*** Listed records Section Begins ***

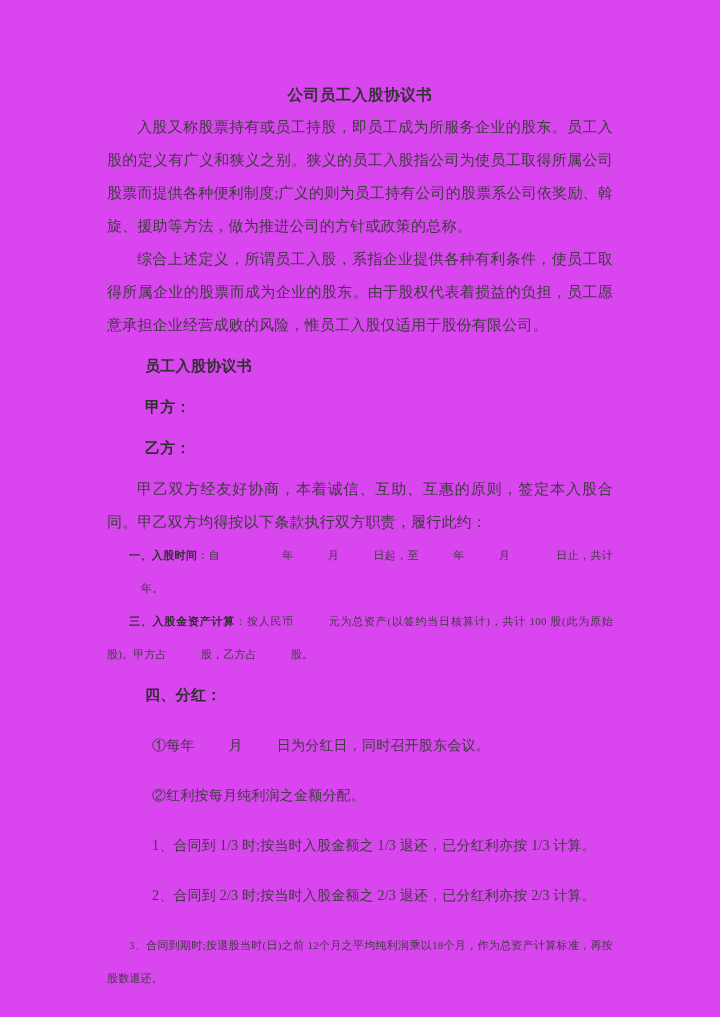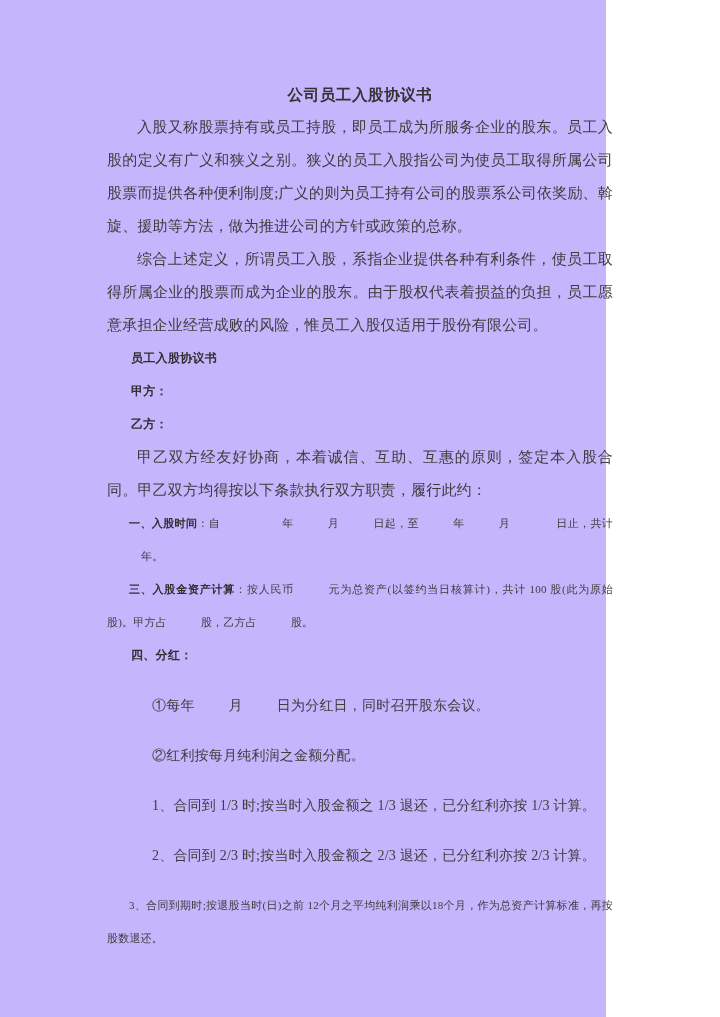--- a/index.html
+++ b/index.html
@@ -9,23 +9,23 @@
   }
   body {
     width: 720px;
     height: 1017px;
     font-family: "Liberation Serif", "DejaVu Serif", serif;
     color: #3b3b3b;
     overflow: hidden;
   }
   .page {
     position: relative;
-    width: 606px;
+    width: 720px;
     height: 1017px;
-    background: #c4b5fd;
+    background: #d946ef;
     box-sizing: border-box;
   }
   .content {
     position: absolute;
     left: 107px;
     top: 78px;
     width: 506px;
   }
   .doc-title {
     text-align: center;
@@ -40,25 +40,25 @@
     font-size: 15px;
     line-height: 33px;
     text-align: justify;
     text-justify: inter-ideograph;
     text-indent: 2em;
     margin: 0;
     color: #3d3d3d;
     letter-spacing: 0.2px;
   }
   .heading {
-    font-size: 12px;
+    font-size: 15px;
     line-height: 33px;
     font-weight: bold;
     text-indent: 2em;
-    margin: 0;
+    margin: 8px;
     color: #2f2f2f;
     letter-spacing: 0.3px;
   }
   .clause {
     font-size: 11px;
     line-height: 33px;
     text-align: justify;
     text-justify: inter-ideograph;
     text-indent: 2em;
     margin: 0;

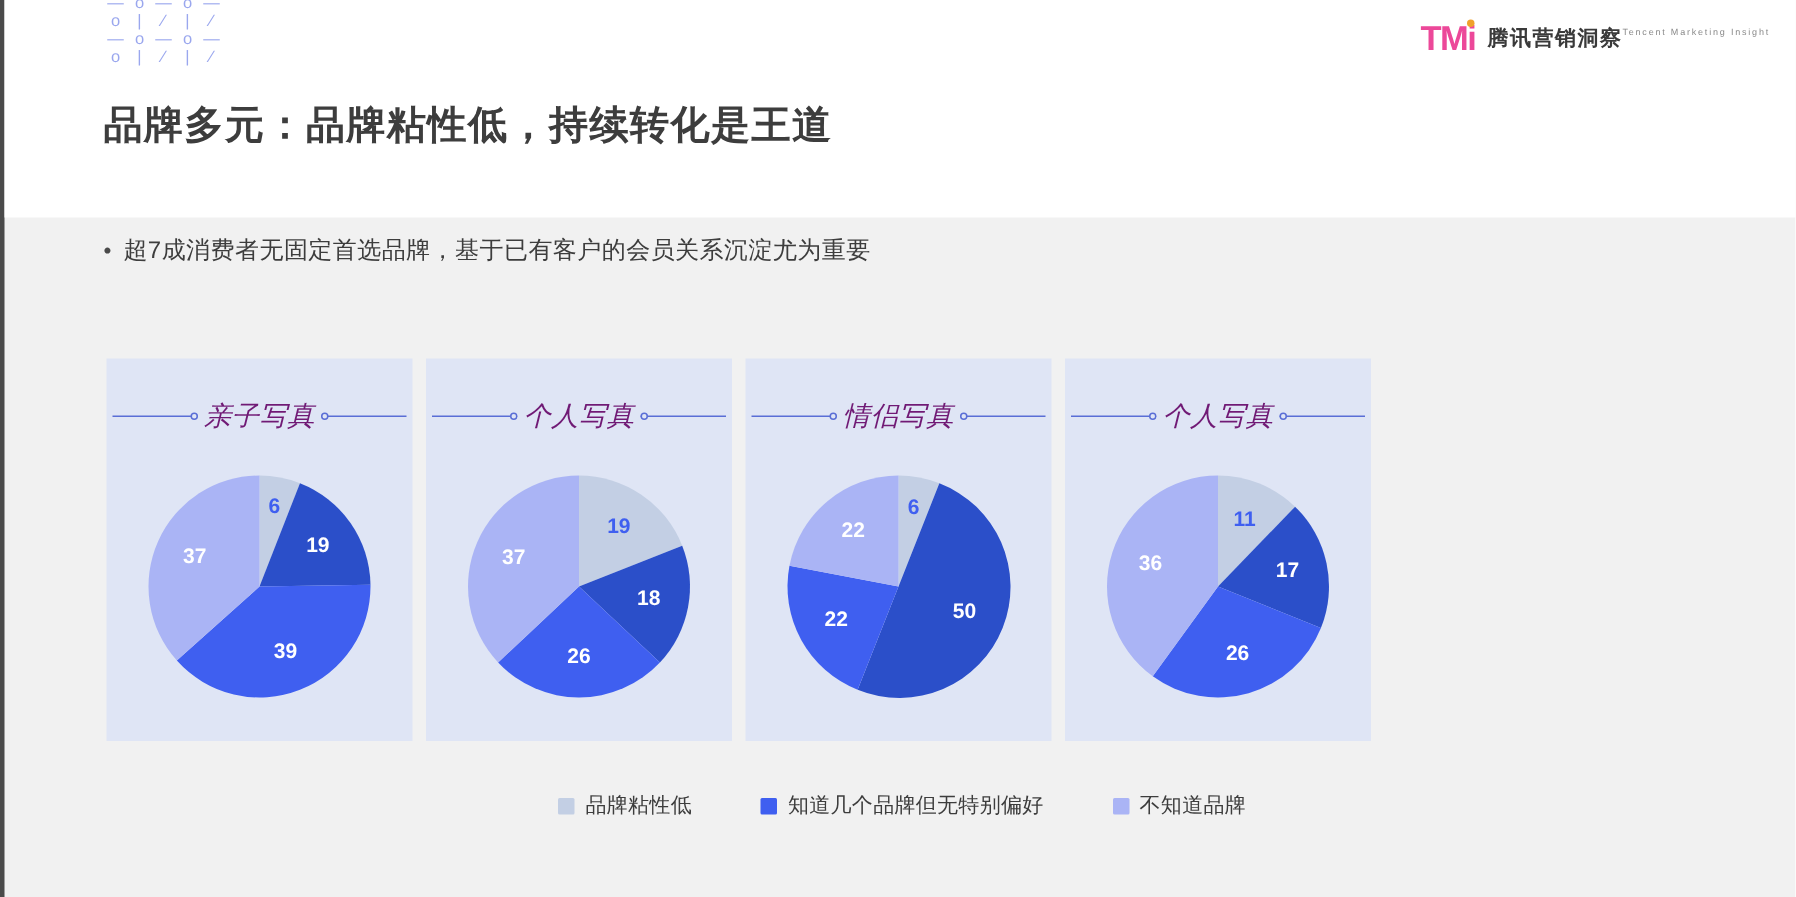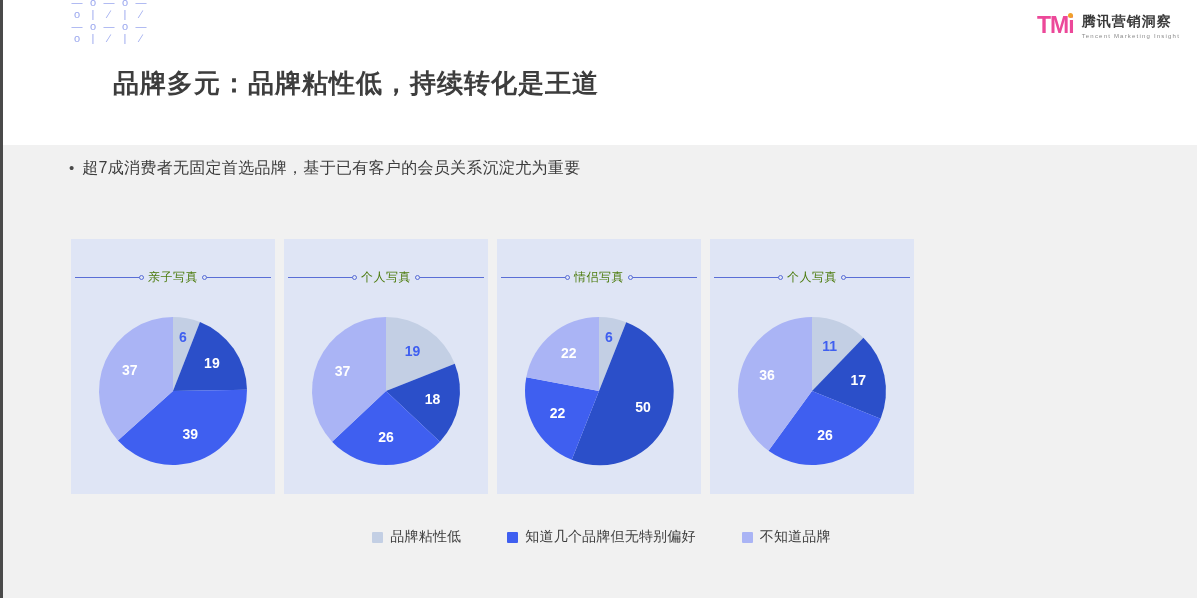--- a/index.html
+++ b/index.html
@@ -43,26 +43,25 @@
     position: relative;
     font-family: "Liberation Sans", sans-serif;
   }
   .logo-dot {
     position: absolute; right: 1px; top: 1px;
     width: 5px; height: 5px; border-radius: 50%;
     background: #f0a12b;
   }
   .logo-cn { font-size: 14px; color: #3a3a3a; font-weight: bold; letter-spacing: 1px; }
   .logo-en { font-size: 6px; color: #8a8a8a; letter-spacing: 1.2px; margin-top: 2px; }
-  .logo-txt { display: flex; flex-direction: column; }
+  .logo-txt { display: flex; flex-direction: row; }
   .page-title {
     position: absolute; left: 66px; top: 66px;
     font-size: 26px; color: #3d3d3d; letter-spacing: 1px;
     font-family: "Liberation Sans", sans-serif;
-    margin-left: 44px;
   }
   
   .bullet-row {
     position: absolute; left: 66px; top: 157px;
     display: flex; align-items: flex-start; gap: 8px;
   }
   .bullet-dot { font-size: 15px; color: #4a4a4a; line-height: 22px; }
   .bullet-text { font-size: 16px; color: #3d3d3d; line-height: 22px; letter-spacing: .3px; }
   
   .cards {
@@ -85,22 +84,23 @@
   }
   .marker {
     position: relative; z-index: 2;
     width: 5px; height: 5px; border-radius: 50%;
     border: 1px solid #5a6ed6; background: #dfe5f5;
   }
   .card-title {
     position: relative; z-index: 2;
     background: #dfe5f5;
     padding: 0 4px;
-    font-size: 12px; color: #4d7c0f; letter-spacing: .5px;
+    font-size: 18px; color: #701a75; letter-spacing: .5px;
     white-space: nowrap;
+    font-style: italic;
   }
   .pie-wrap {
     position: absolute; left: 0; top: 58px;
     width: 204px; height: 190px;
   }
   .pie-svg { display: block; margin: 0 auto; }
   .slice-label {
     font-family: "Liberation Sans", sans-serif;
     font-size: 14px; font-weight: bold;
     text-anchor: middle; dominant-baseline: middle;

*** Listed records Section Ends ***

Work request → Transcribe every entry word for word, excluding images.

Answer below →
--- a/index.html
+++ b/index.html
@@ -9,23 +9,23 @@
   }
   body {
     width: 720px;
     height: 1017px;
     font-family: "Liberation Serif", "DejaVu Serif", serif;
     color: #3b3b3b;
     overflow: hidden;
   }
   .page {
     position: relative;
-    width: 606px;
+    width: 720px;
     height: 1017px;
-    background: #c4b5fd;
+    background: #d946ef;
     box-sizing: border-box;
   }
   .content {
     position: absolute;
     left: 107px;
     top: 78px;
     width: 506px;
   }
   .doc-title {
     text-align: center;
@@ -40,25 +40,25 @@
     font-size: 15px;
     line-height: 33px;
     text-align: justify;
     text-justify: inter-ideograph;
     text-indent: 2em;
     margin: 0;
     color: #3d3d3d;
     letter-spacing: 0.2px;
   }
   .heading {
-    font-size: 12px;
+    font-size: 15px;
     line-height: 33px;
     font-weight: bold;
     text-indent: 2em;
-    margin: 0;
+    margin: 8px;
     color: #2f2f2f;
     letter-spacing: 0.3px;
   }
   .clause {
     font-size: 11px;
     line-height: 33px;
     text-align: justify;
     text-justify: inter-ideograph;
     text-indent: 2em;
     margin: 0;

--- a/index.html
+++ b/index.html
@@ -43,26 +43,25 @@
     position: relative;
     font-family: "Liberation Sans", sans-serif;
   }
   .logo-dot {
     position: absolute; right: 1px; top: 1px;
     width: 5px; height: 5px; border-radius: 50%;
     background: #f0a12b;
   }
   .logo-cn { font-size: 14px; color: #3a3a3a; font-weight: bold; letter-spacing: 1px; }
   .logo-en { font-size: 6px; color: #8a8a8a; letter-spacing: 1.2px; margin-top: 2px; }
-  .logo-txt { display: flex; flex-direction: column; }
+  .logo-txt { display: flex; flex-direction: row; }
   .page-title {
     position: absolute; left: 66px; top: 66px;
     font-size: 26px; color: #3d3d3d; letter-spacing: 1px;
     font-family: "Liberation Sans", sans-serif;
-    margin-left: 44px;
   }
   
   .bullet-row {
     position: absolute; left: 66px; top: 157px;
     display: flex; align-items: flex-start; gap: 8px;
   }
   .bullet-dot { font-size: 15px; color: #4a4a4a; line-height: 22px; }
   .bullet-text { font-size: 16px; color: #3d3d3d; line-height: 22px; letter-spacing: .3px; }
   
   .cards {
@@ -85,22 +84,23 @@
   }
   .marker {
     position: relative; z-index: 2;
     width: 5px; height: 5px; border-radius: 50%;
     border: 1px solid #5a6ed6; background: #dfe5f5;
   }
   .card-title {
     position: relative; z-index: 2;
     background: #dfe5f5;
     padding: 0 4px;
-    font-size: 12px; color: #4d7c0f; letter-spacing: .5px;
+    font-size: 18px; color: #701a75; letter-spacing: .5px;
     white-space: nowrap;
+    font-style: italic;
   }
   .pie-wrap {
     position: absolute; left: 0; top: 58px;
     width: 204px; height: 190px;
   }
   .pie-svg { display: block; margin: 0 auto; }
   .slice-label {
     font-family: "Liberation Sans", sans-serif;
     font-size: 14px; font-weight: bold;
     text-anchor: middle; dominant-baseline: middle;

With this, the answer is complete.